- Location: Nelson County, Virginia
- Nearest city: Wingina
- Coordinates: 37°40′36″N 78°43′40″W﻿ / ﻿37.67667°N 78.72778°W
- Area: 1,213 acres (4.91 km^{2})
- Governing body: Virginia Department of Wildlife Resources

= James River Wildlife Management Area =

Park in Nelson County, Virginia, United States

James River Wildlife Management Area is a 1213 acre Wildlife Management Area (WMA) in Nelson County, Virginia, near the town of Wingina. It consists of hilly woodland and relatively level bottomland along slightly more than 1 mi of the James River. Elevations at the area range from 350 to 500 ft above sea level.
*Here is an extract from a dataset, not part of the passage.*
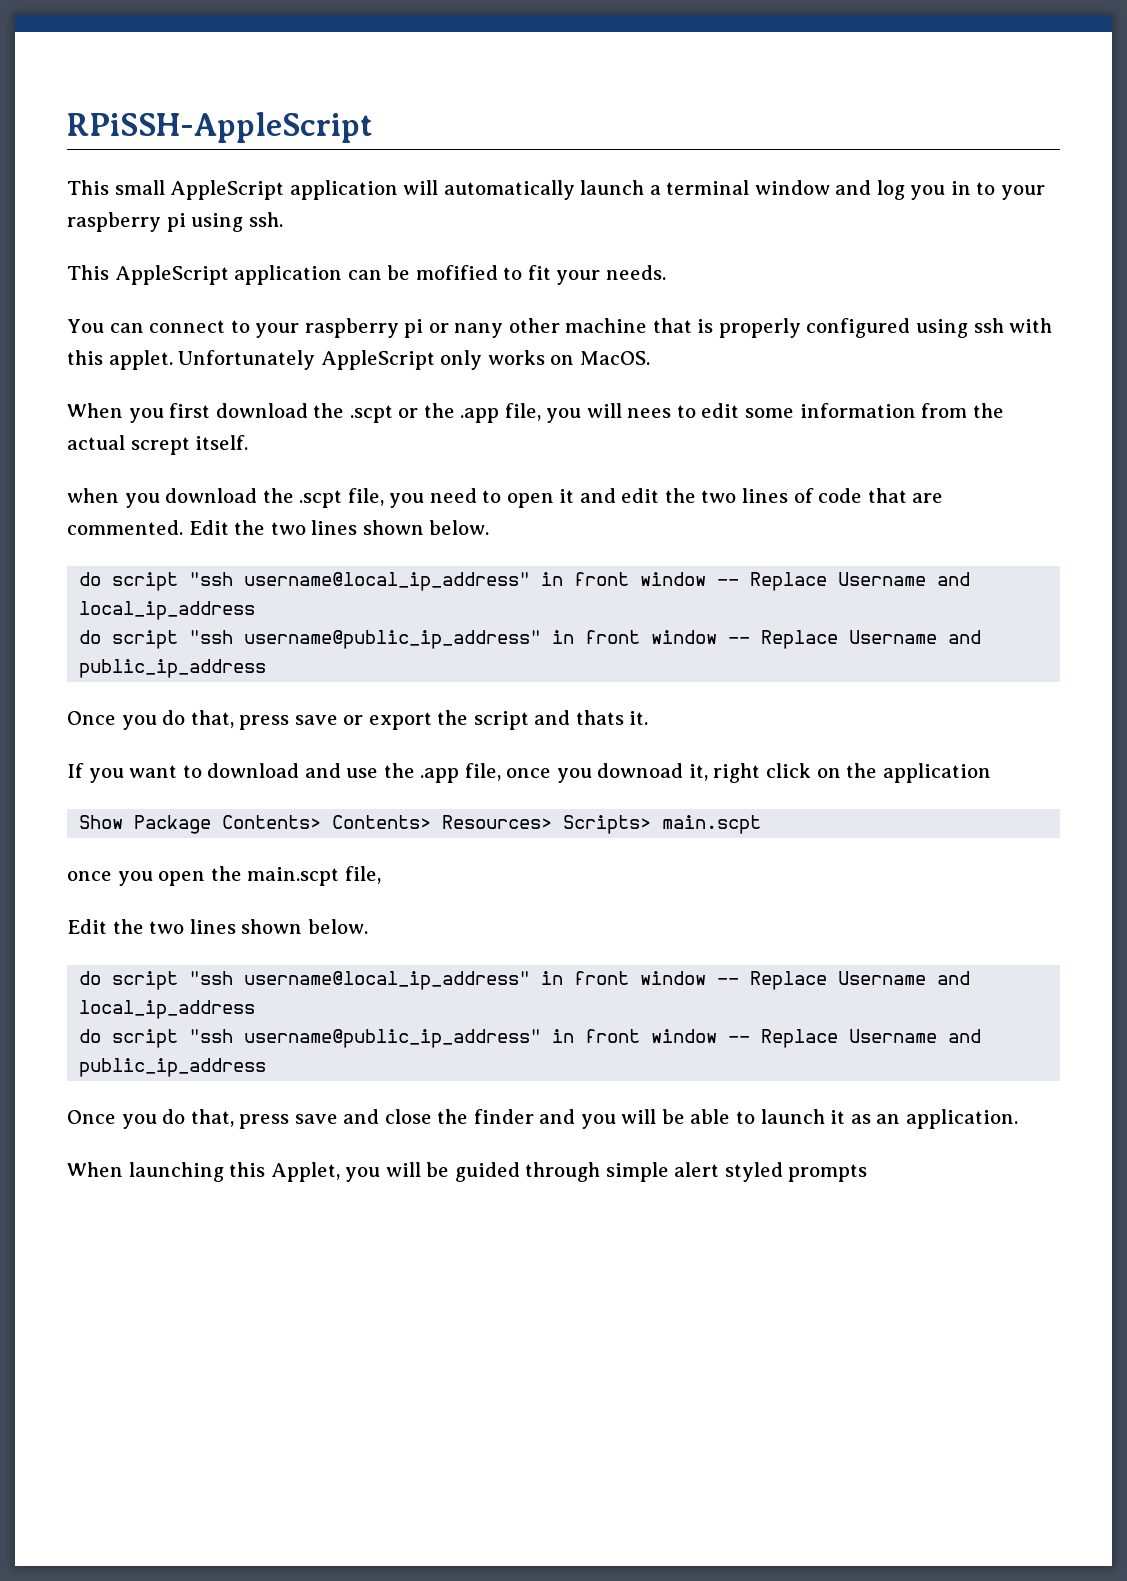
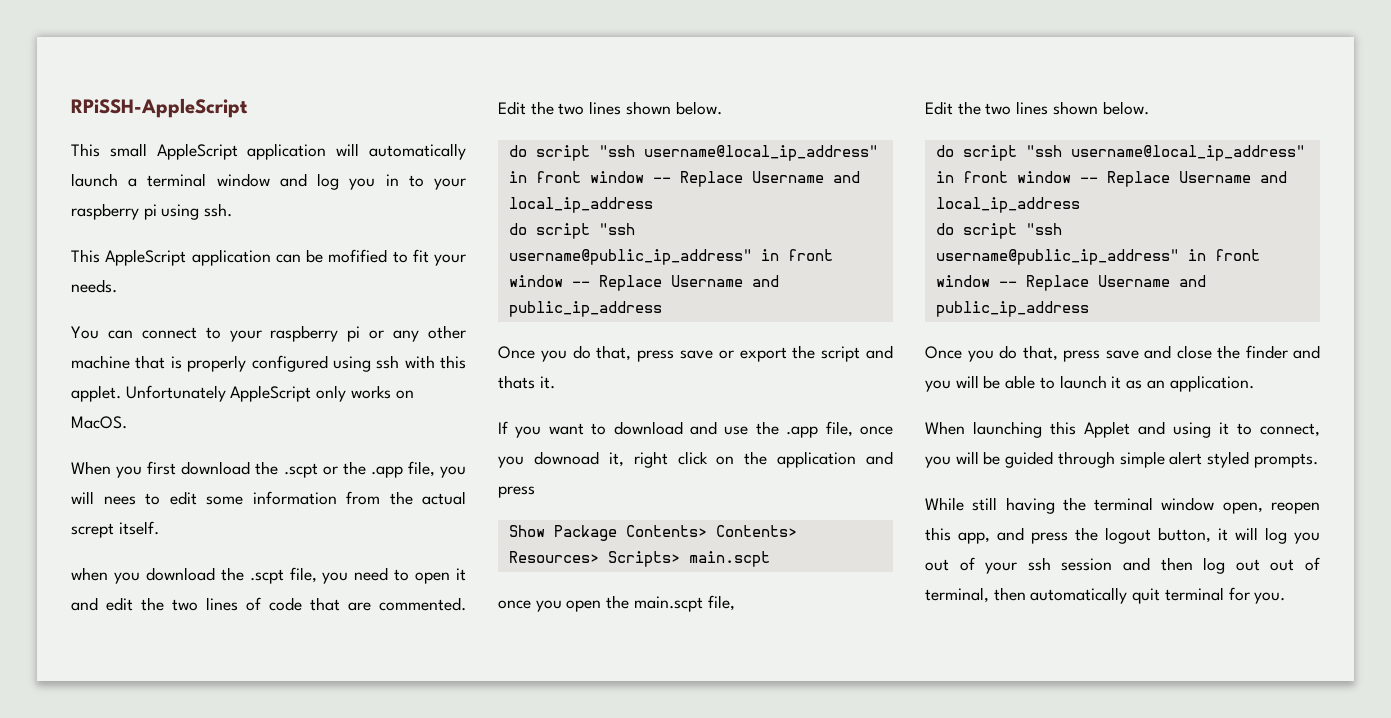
[454,323,504,338] nany -> [393,330,420,342] any
(991, 773) none -> [866,451,893,465] [498,486,535,498] and press
[270,1162,340,1182] Applet, -> [1084,421,1320,438] Applet and using it to connect,
[788,1164,868,1182] prompts -> [1253,453,1318,468] [925,497,1320,514] [925,527,1320,544] [925,557,1320,574] [925,587,1286,604] prompts. // While still having the terminal window open, reopen this app, and press the logout button, it will log you out of your ssh session and then log out out of terminal, then automatically quit terminal for you.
About 200 acre of property are open land that was once used for pasture and the growth of crops, although the older fields now support stands of Virginia pine. The remainder of the land is forested with a mix of pine, oak, and hickory. Various techniques are used to enhance the upland habitat, including prescribed burning and the management of annual and perennial plantings. 8 acre of impounded marsh have also been developed to provide food for waterfowl.

James River WMA is owned and maintained by the Virginia Department of Wildlife Resources. The area is open to the public for hunting and trapping, with game opportunities, including deer, rabbit, wild turkey, waterfowl, dove, and quail. Fishing, hiking, horseback riding, boating, and primitive camping are also permitted. Access for persons 17 years of age or older requires a valid hunting or fishing permit, a current Virginia boat registration, or a WMA access permit.